Waspada KLB Leptospirosis, Hindari Kontak Langsung dengan Banjir
Seiring dengan meningkatnya intensitas curah hujan di sebagian besar wilayah di Indonesia, potensi terjadi kejadian luar biasa penyakit leptospiroris semakin besar. Kewaspadaan terhadap penyakit ini perlu ditingkatkan.
Oleh
Deonisia Arlinta
·3 menit baca
JAKARTA, KOMPAS — Seiring dengan meningkatnya intensitas curah hujan di sebagian besar wilayah di Indonesia, potensi terjadi kejadian luar biasa penyakit leptospiroris pun semakin besar. Untuk itu, kewaspadaan terhadap penyakit ini perlu ditingkatkan karena bakteri leptospira dari urine hewan yang terinfeksi bisa terbawa dari banjir atau genangan air.
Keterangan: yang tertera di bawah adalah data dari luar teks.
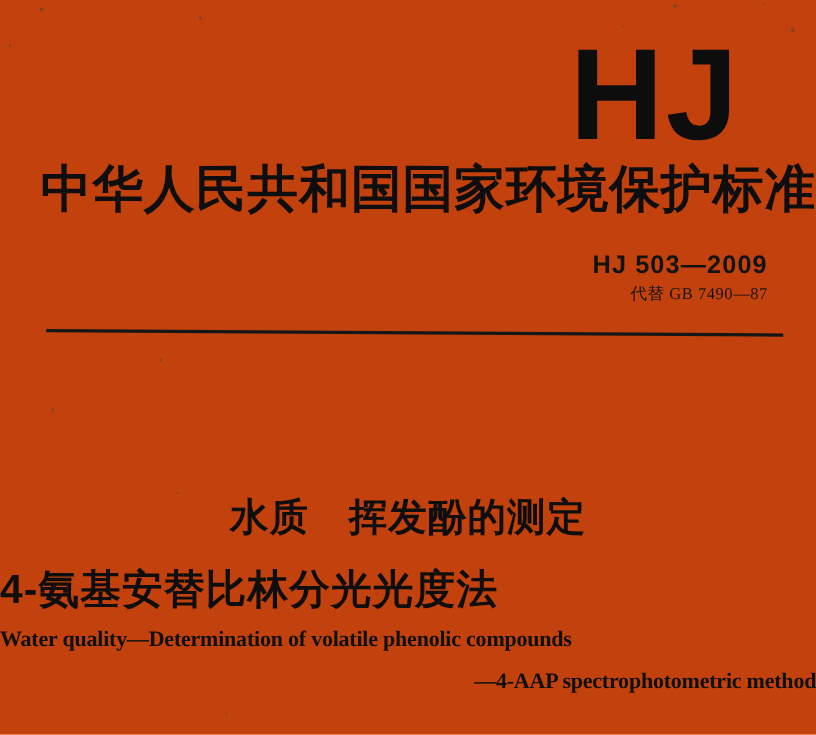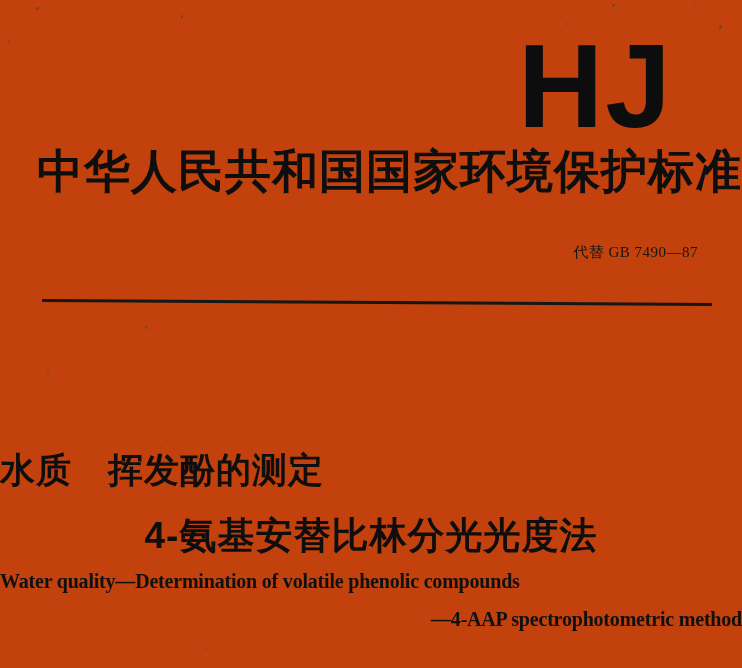"HJ 503—2009" div.std-number { html: none -> <div>HJ 503—2009</div> }
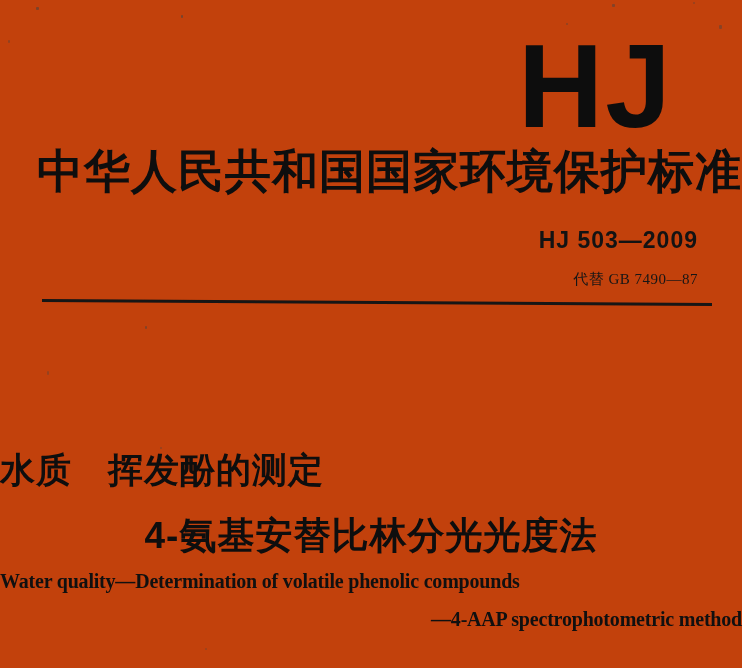"代替 GB 7490—87" .supersede { margin-top: 16px -> 4px }
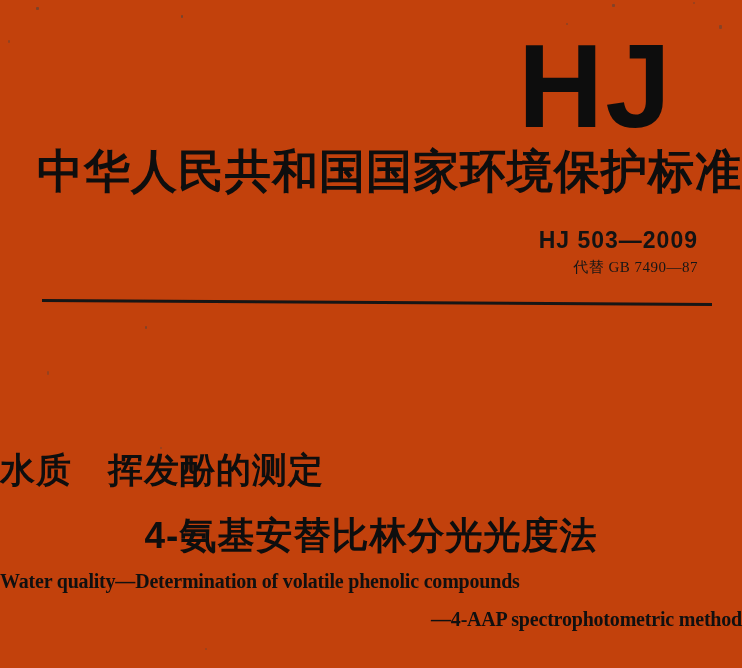"水质 挥发酚的测定" .title-cn-1 { text-align: left -> center }
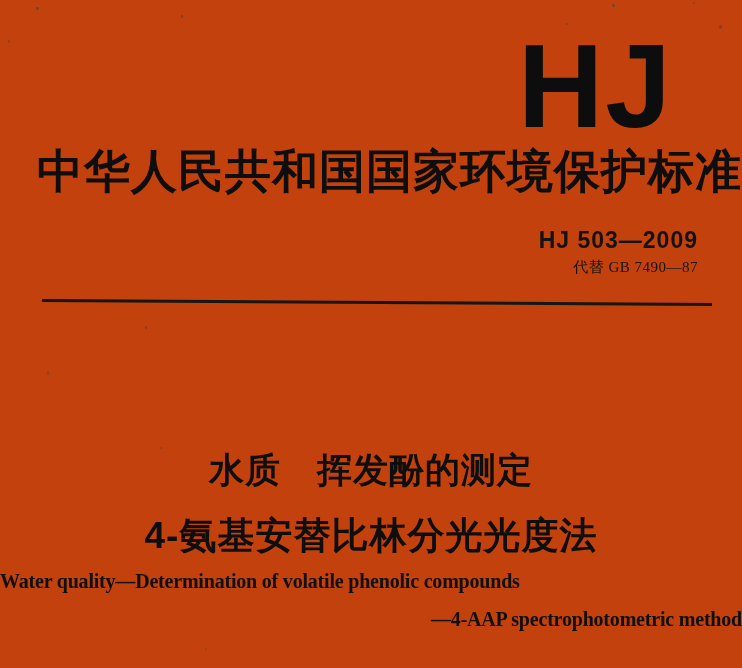"4-氨基安替比林分光光度法" .title-cn-2 { text-align: center -> left }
Direktur Jenderal Pencegahan dan Pengendalian Penyakit Kementerian Kesehatan Anung Sugihantono, di Jakarta, Minggu (5/1/2020), menuturkan, surat edaran tentang Kewaspadaan KLB Leptospirosis telah diterbitkan dan diteruskan kepada seluruh pemerintah daerah di Indonesia. Hal ini merujuk pada kasus leptospirosis yang terus meningkat di sejumlah daerah, terutama saat musim hujan tiba.
”Leptospirosis secara epidemiologis terjadi di hampir semua daerah di Indonesia karena semua daerah di Indonesia punya tikus sebagai inang atau host dari kuman leptospira. Dikhawatirkan bisa berpotensi terjadi kejadian luar biasa (KLB) leptospirosis,” katanya.
Data Kementerian Kesehatan menunjukkan, kasus leptospirosis cenderung meningkat setiap tahun. Dilaporkan, pada 2016 terdapat 830 kasus dengan 61 kematian akibat penyakit ini. Jumlah ini meningkat pada 2017 menjadi 940 kasus dengan 236 kematian dan pada 2018 terlapor ada 894 kasus dengan 150 kematian.
Sementara itu, hingga Oktober 2019, tercatat sembilan provinsi telah melaporkan adanya peningkatan kasus leptospirosis dengan total kasus sebanyak 686 dengan 110 kematian. Adapun laju kematian (case fatality rate/ CFR) sebesar 16 persen tercatat di wilayah Banten, DKI Jakarta, Jawa Barat, Jawa Tengah, DI Yogyakarta, Jawa Timur, Kalimantan Utara, Maluku, dan Sulawesi Selatan.
Anung mengatakan, bakteri leptospira biasanya dibawa oleh hewan liar ataupun peliharaan, seperti tikus, babi, anjing, dan sapi. Bakteri ini ada pada ginjal binatang dan menyebar melalui urine sehingga bisa ditemukan dalam banjir dan genangan air.
”Kalau terjadi banjir atau ada genangan air, kuman leptospira yang ada pada kencing tikus berpotensi terbawa air tersebut. Apabila kulit kita ada luka dan terjadi kontak dengan air itu, leptospira bisa masuk ke tubuh manusia, di samping masuknya juga bisa lewat lendir atau mukosa tubuh,” tuturnya.
Menurut Anung, antisipasi yang paling utama untuk dilakukan adalah menghindari kontak langsung dengan banjir ataupun genangan serta tidak bermain air kotor saat banjir.
Anung mengatakan, jika terpaksa harus melakukan aktivitas di tengah banjir, masyarakat diimbau agar mengenakan pelindung diri, seperti sepatu bot, sarung tangan karet, dan kacamata pelindung agar tidak tepercik air. Segera cuci tangan dan kaki dengan sabun serta air mengalir setelah melakukan aktivitas di genangan air.
Praktisi klinis, Ari Fahrial Syam, yang juga Dekan Fakultas Kedokteran Universitas Indonesia, menambahkan, masyarakat diharapkan segera memeriksakan diri ke petugas kesehatan jika ditemukan gejala penularan leptospirosis.
Gejala yang bisa timbul adalah demam tinggi mendadak, sakit kepala, mual muntah, lemas, dan nyeri otot, terutama pada otot betis. Selain itu, gejala lain seperti mata merah, kulit menjadi kekuningan, dan air kencing berwarna pekat seperti air teh.
”Penyakit leptospirosis sangat berbahaya jika tidak segera diatasi. Penyakit ini bisa berlanjut dengan berbagai komplikasi, antara lain kerusakan ginjal serta peradangan pada pankreas, liver, paru, dan otak. Deteksi dini menjadi penting, tetapi banyak masyarakat dan tenaga kesehatan kurang mewaspadai penyakit ini karena gejalanya mirip dengan infeksi hepatitis virus dan demam tifoid,” kata Ari.